Flutterwave Just Got a Nigerian Banking Licence – and It Changes Everything
It's a national microfinance banking licence, obtained through Flutterwave's acquisition of open banking startup Mono in January. The licence allows Flutterwave to hold customer deposits and issue loans directly for the first time in its biggest market

Flutterwave announced today, April 2, 2026, that it has received a banking licence from the Central Bank of Nigeria. CEO and co-founder Olugbenga Agboola called it “a defining step in our 10-year journey to build the financial infrastructure powering Africa’s future.”
What kind of licence is it?
It’s a national microfinance banking licence, obtained through Flutterwave’s acquisition of open banking startup Mono in January.

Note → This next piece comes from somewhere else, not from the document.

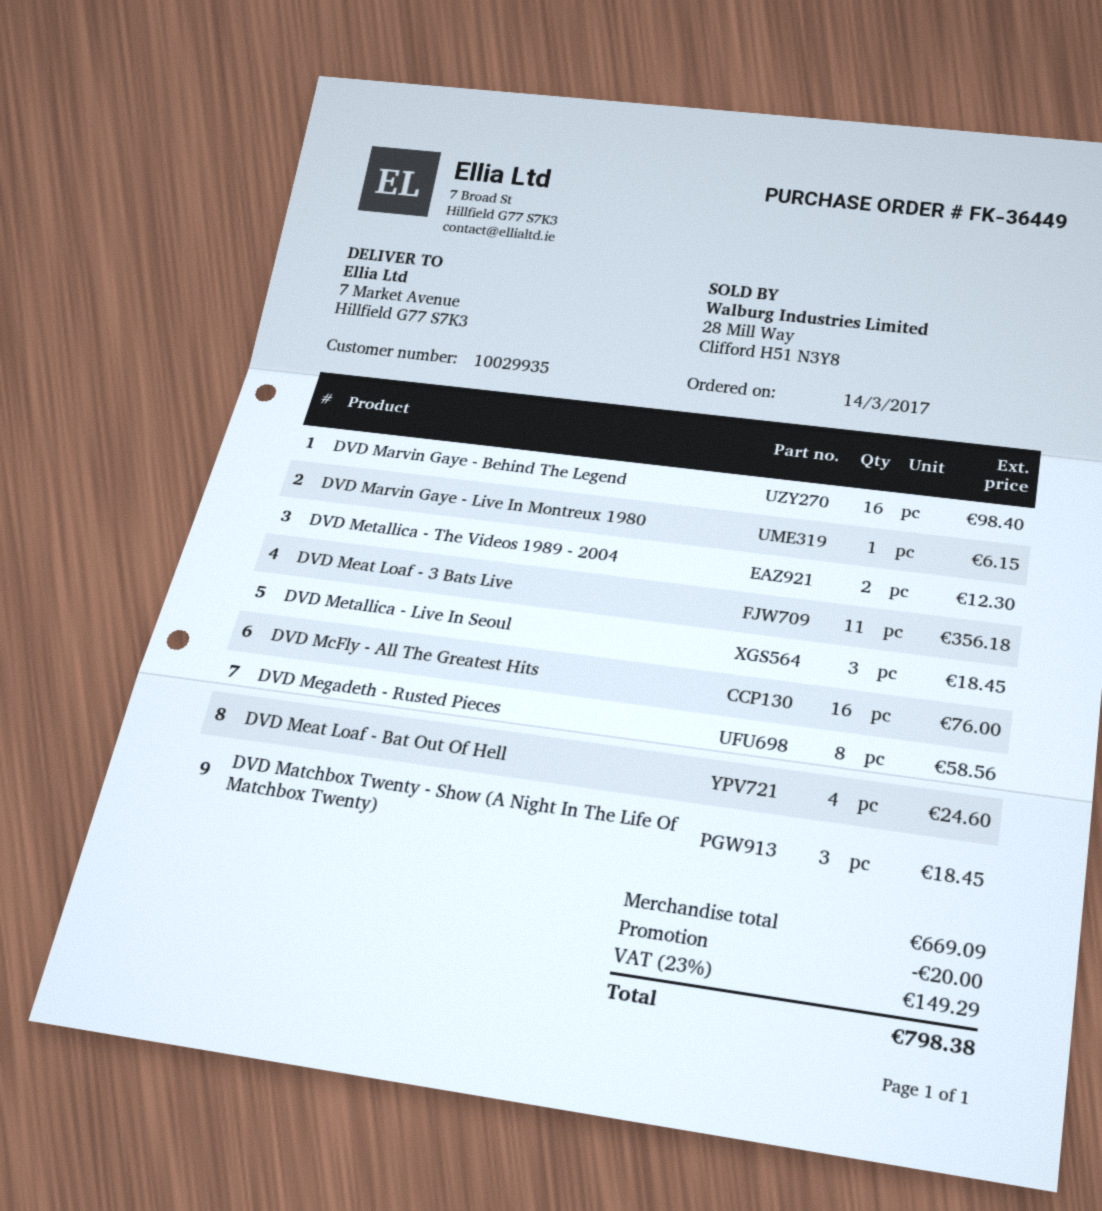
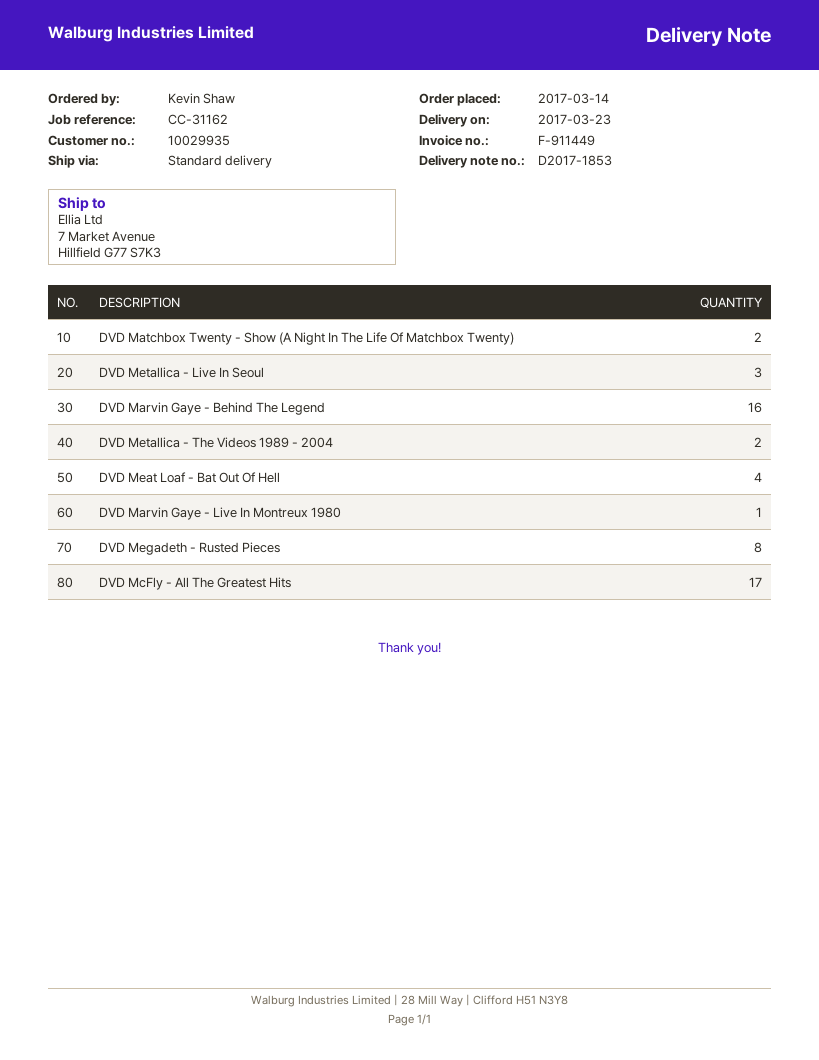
DVD Meat Loaf - 3 Bats Live: 11 -> none
DVD McFly - All The Greatest Hits: 16 -> 17
DVD Matchbox Twenty - Show (A Night In The Life Of Matchbox Twenty): 3 -> 2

The licence allows Flutterwave to hold customer deposits and issue loans directly for the first time in its biggest market
Why this is a big deal
For years, Flutterwave operated under what’s known as the “sponsorship model” ; where fintechs depend on traditional commercial banks to access Nigeria’s clearing and settlement systems, and in doing so, hand over a cut of every transaction. By securing this banking licence, Flutterwave gains greater control over how funds move within its ecosystem, including the ability to hold deposits and manage financial flows across its platform, improving operational efficiency and enabling faster product development.
In short: it stops paying banks to do what it can now do itself.
What changes for users and businesses
For consumers, Flutterwave’s SendApp — which already has over a million users — is expected to evolve into a full digital banking companion, offering account numbers, instant transfers, wallets, and tap-to-pay functionality. For small businesses, the platform will support business accounts, payroll, vendor payouts, and multi-currency operations within a single system.
New products expected to follow include the ability to issue its own account numbers without partner banks, launch payment cards for consumers and businesses, process merchant payouts on its own infrastructure, and relaunch Flutterwave Capital for data-driven lending.
What it means for developers
Developers will be able to interact directly with Flutterwave’s infrastructure via APIs to create bank accounts for customers at scale, issue virtual accounts, move money programmatically, and build new financial products on the same platform that powers millions of daily transactions.
The Mono acquisition was the blueprint
Since January, the Central Bank of Nigeria has moved toward more coordinated licensing for fintechs with nationwide operations. Given the capital requirements involved, acquiring a microfinance bank has become the most efficient path to regulatory certainty, product expansion, and scale.
Mono’s open banking infrastructure — particularly its mandate product that allows fund recovery across accounts linked to a BVN — is now the backbone of Flutterwave’s lending ambitions.
Competitive context
Flutterwave is not alone in this move. Three months ago, Paystack acquired a Nigerian microfinance bank, giving it the same ability to offer banking services to business customers.
The two biggest Nigerian fintechs are now effectively becoming banks, putting them in direct competition with incumbents like OPay and Moniepoint, and longer term, with the commercial banks themselves.

The numbers behind the company making this leap
Flutterwave is a $3 billion company backed by Y Combinator, Tiger Global, Visa, and Mastercard. It has raised over $474 million in total, reached $95.3 million in revenue in 2024, and has processed over 1 billion transactions and $40 billion in payments across 34 African countries.
The banking licence is also widely seen as a significant step toward a long-rumoured IPO — giving Flutterwave the regulated banking infrastructure and the revenue diversification that public market investors tend to require.